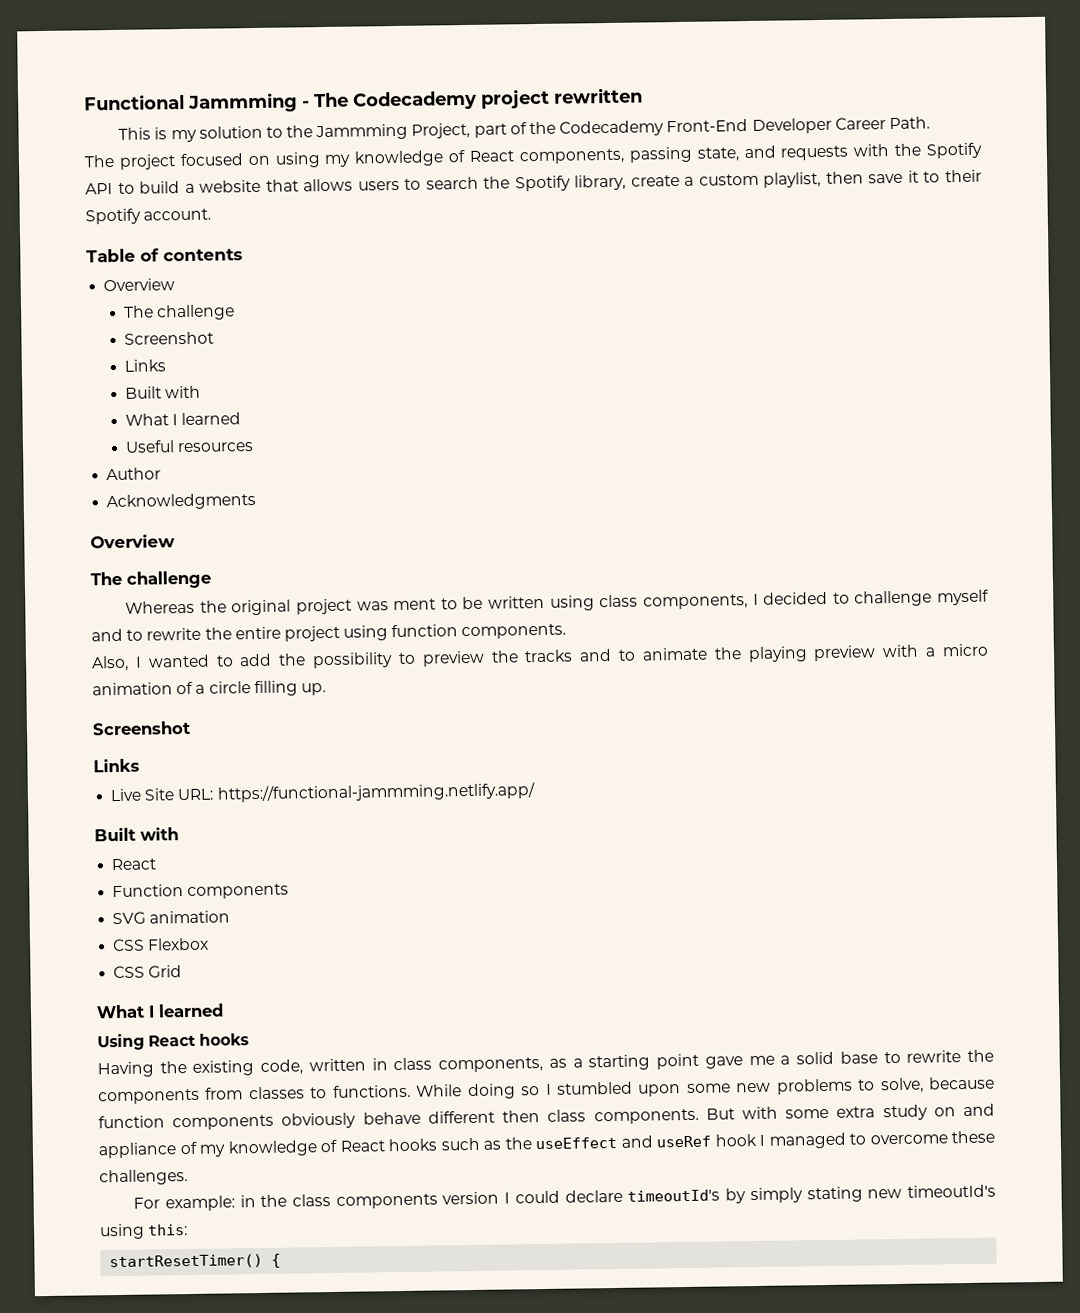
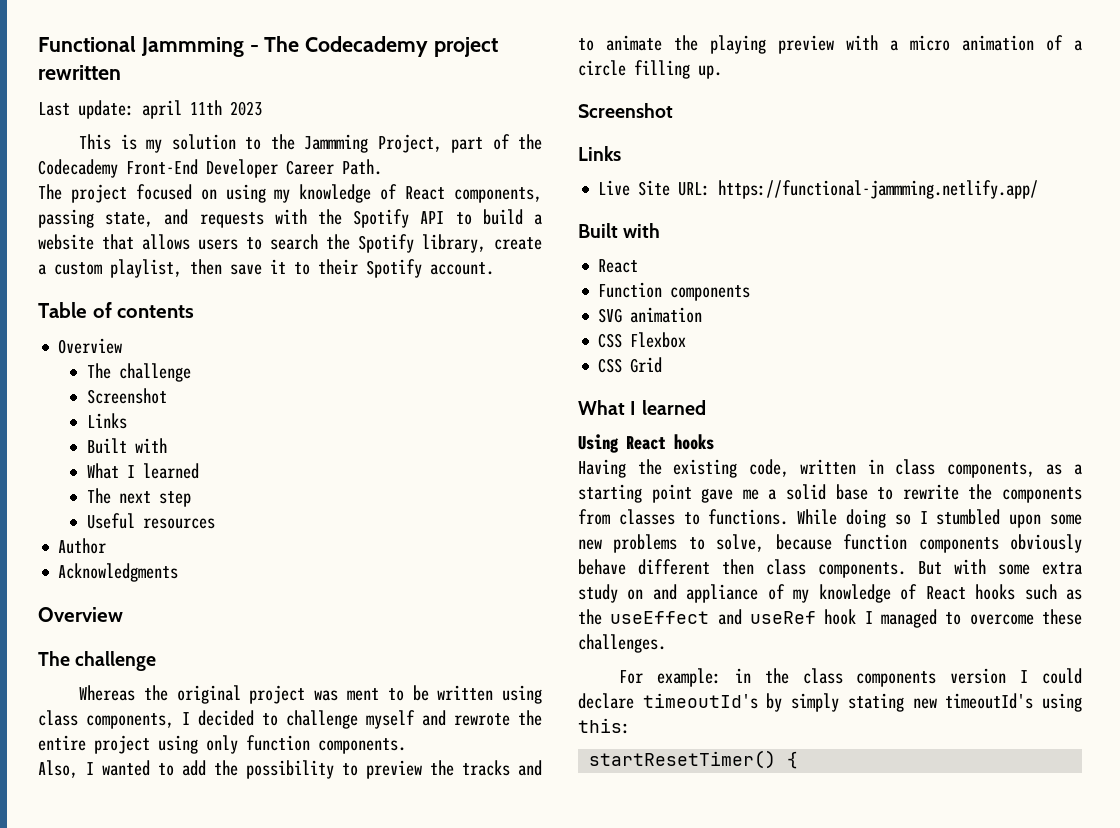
+ Last update: april 11th 2023
+ The next step
- Whereas the original project was ment to be written using class components, I decided to challenge myself and to rewrite the entire project using function components.
+ Whereas the original project was ment to be written using class components, I decided to challenge myself and rewrote the entire project using only function components.

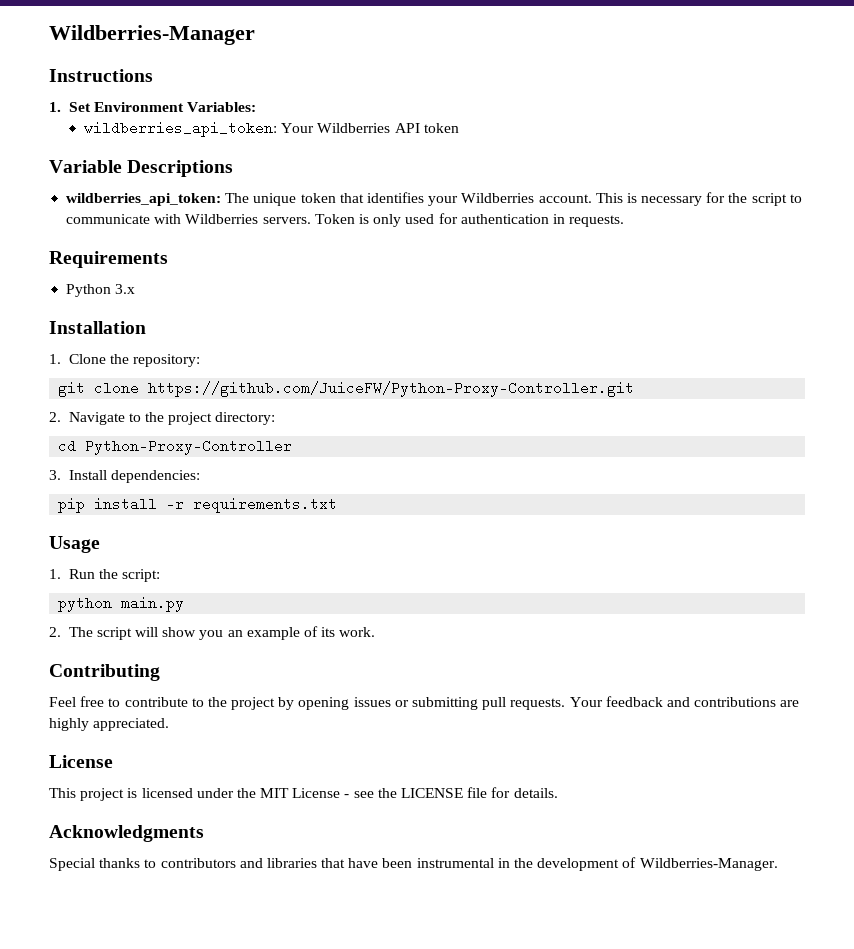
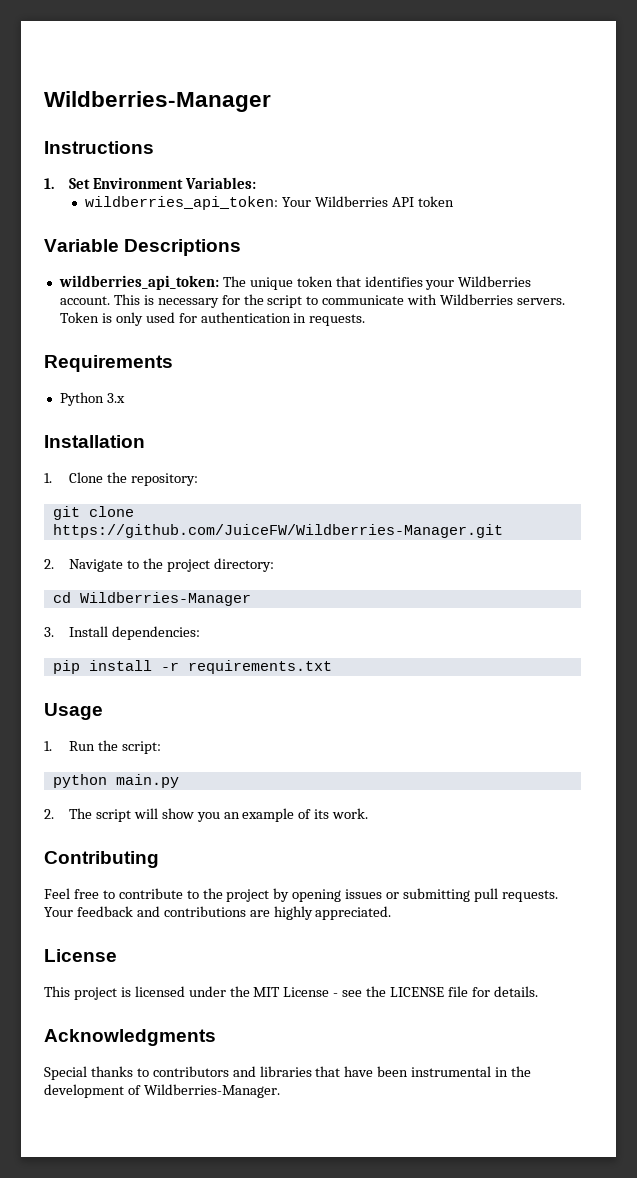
- git clone https://github.com/JuiceFW/Python-Proxy-Controller.git
+ git clone https://github.com/JuiceFW/Wildberries-Manager.git
- cd Python-Proxy-Controller
+ cd Wildberries-Manager

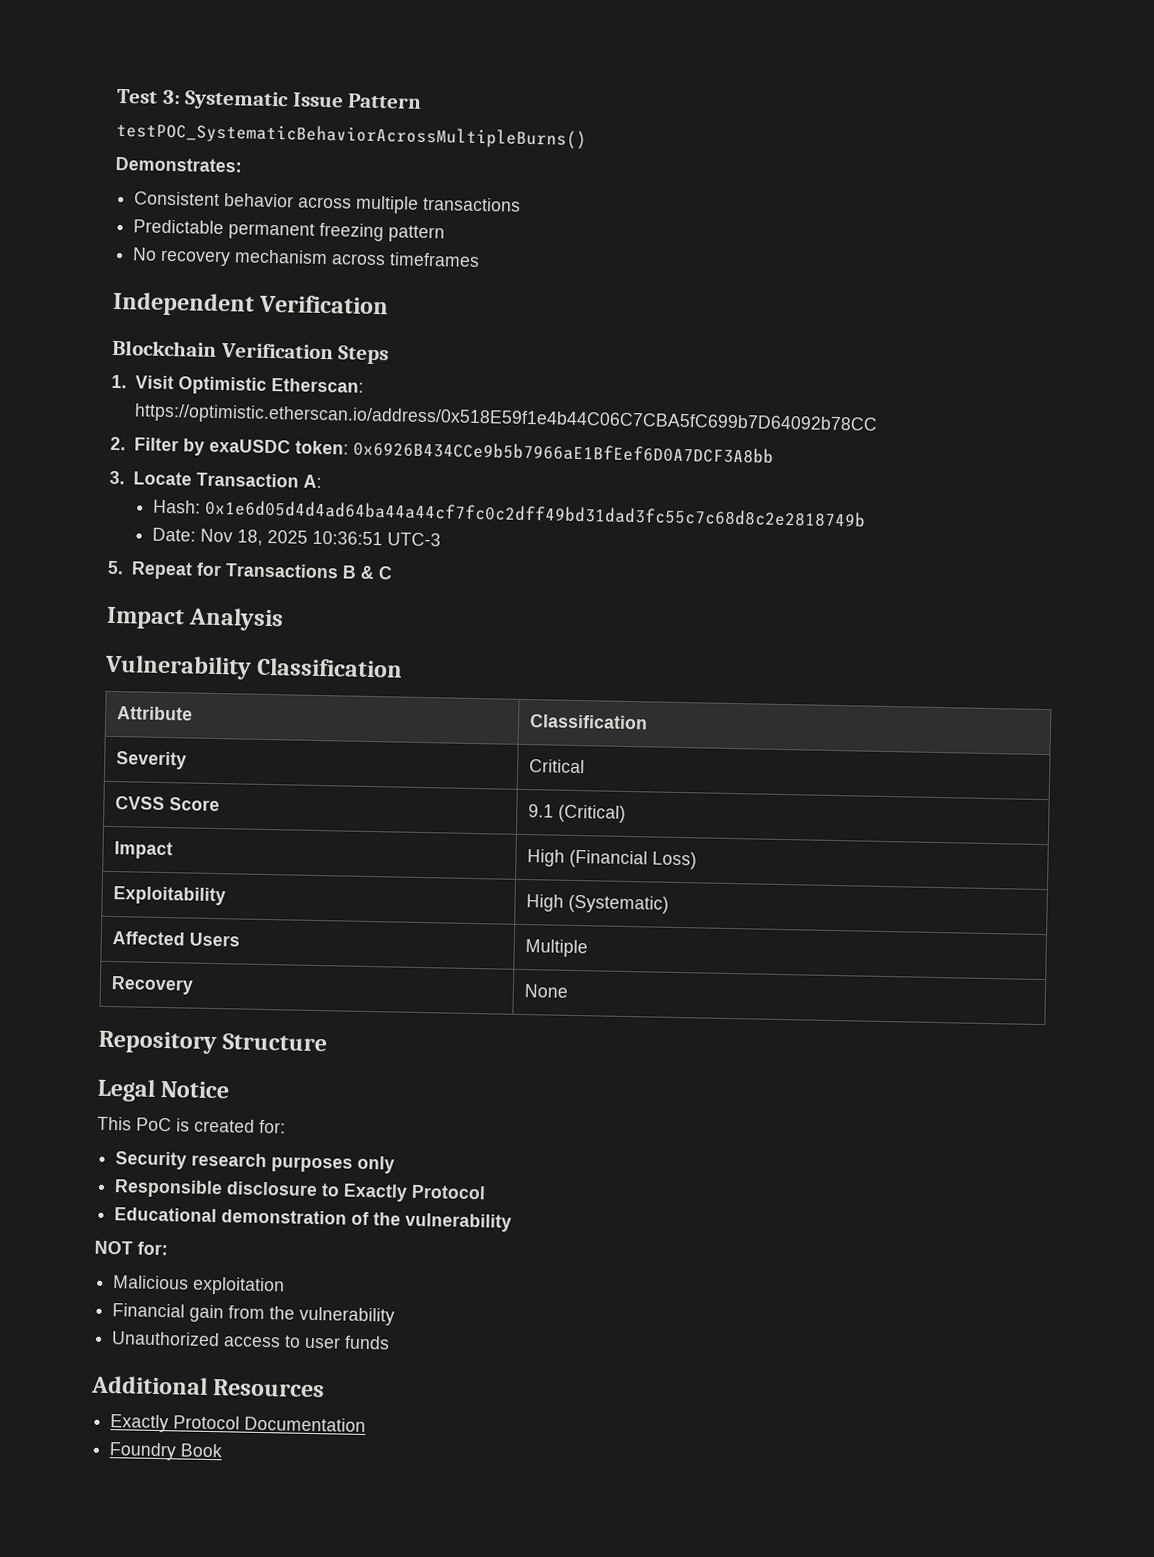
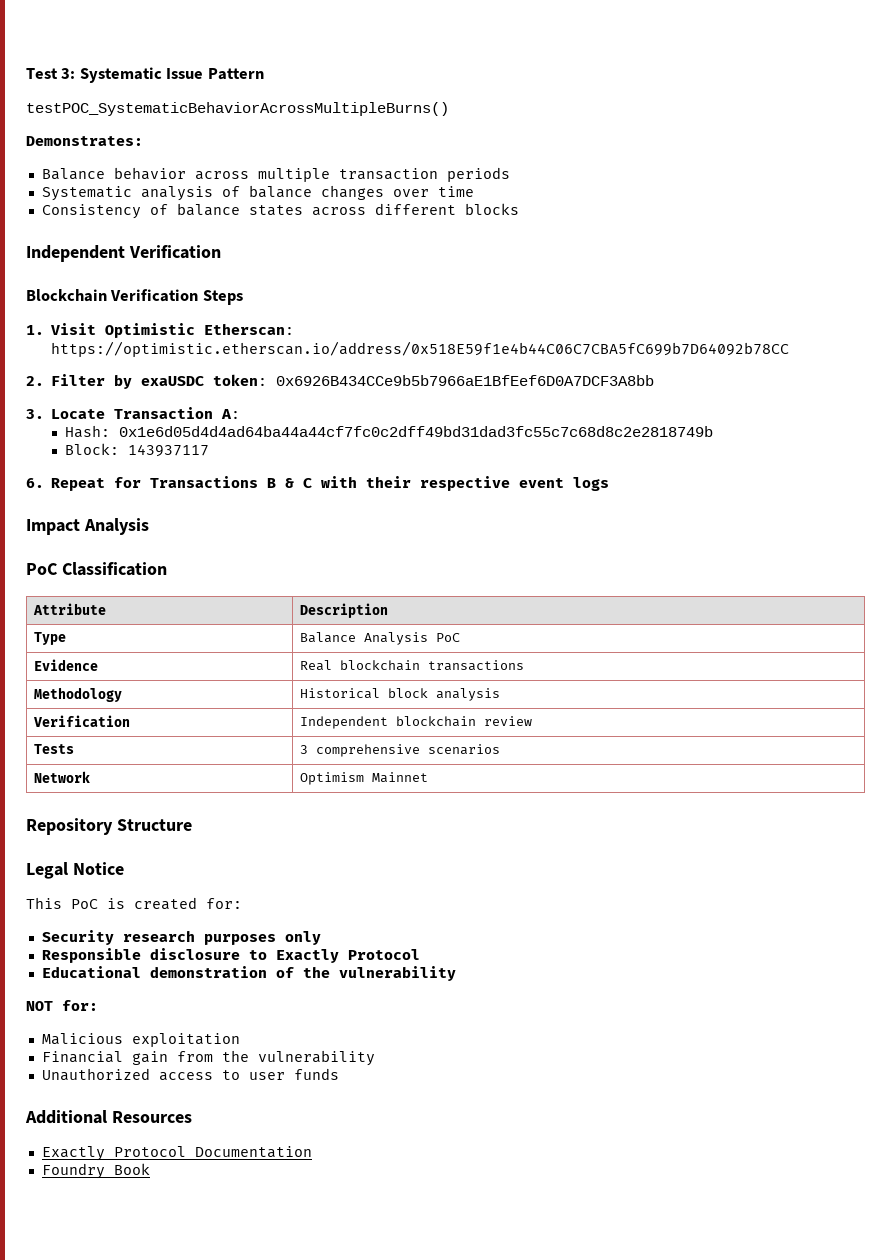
- Consistent behavior across multiple transactions
- Predictable permanent freezing pattern
- No recovery mechanism across timeframes
+ Balance behavior across multiple transaction periods
+ Systematic analysis of balance changes over time
+ Consistency of balance states across different blocks
- Date: Nov 18, 2025 10:36:51 UTC-3
- 5. Repeat for Transactions B & C
+ Block: 143937117
+ 6. Repeat for Transactions B & C with their respective event logs
- Vulnerability Classification
+ PoC Classification
- Attribute | Classification
- Severity | Critical
- CVSS Score | 9.1 (Critical)
- Impact | High (Financial Loss)
- Exploitability | High (Systematic)
- Affected Users | Multiple
- Recovery | None
+ Attribute | Description
+ Type | Balance Analysis PoC
+ Evidence | Real blockchain transactions
+ Methodology | Historical block analysis
+ Verification | Independent blockchain review
+ Tests | 3 comprehensive scenarios
+ Network | Optimism Mainnet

▬▬▬▬▬▬

EXERCISE -
Everything in the entries except the images must be copied exactly.

SOLUTION FOR THIS PROBLEM -
+ Last update: april 11th 2023
+ The next step
- Whereas the original project was ment to be written using class components, I decided to challenge myself and to rewrite the entire project using function components.
+ Whereas the original project was ment to be written using class components, I decided to challenge myself and rewrote the entire project using only function components.

- git clone https://github.com/JuiceFW/Python-Proxy-Controller.git
+ git clone https://github.com/JuiceFW/Wildberries-Manager.git
- cd Python-Proxy-Controller
+ cd Wildberries-Manager

- Consistent behavior across multiple transactions
- Predictable permanent freezing pattern
- No recovery mechanism across timeframes
+ Balance behavior across multiple transaction periods
+ Systematic analysis of balance changes over time
+ Consistency of balance states across different blocks
- Date: Nov 18, 2025 10:36:51 UTC-3
- 5. Repeat for Transactions B & C
+ Block: 143937117
+ 6. Repeat for Transactions B & C with their respective event logs
- Vulnerability Classification
+ PoC Classification
- Attribute | Classification
- Severity | Critical
- CVSS Score | 9.1 (Critical)
- Impact | High (Financial Loss)
- Exploitability | High (Systematic)
- Affected Users | Multiple
- Recovery | None
+ Attribute | Description
+ Type | Balance Analysis PoC
+ Evidence | Real blockchain transactions
+ Methodology | Historical block analysis
+ Verification | Independent blockchain review
+ Tests | 3 comprehensive scenarios
+ Network | Optimism Mainnet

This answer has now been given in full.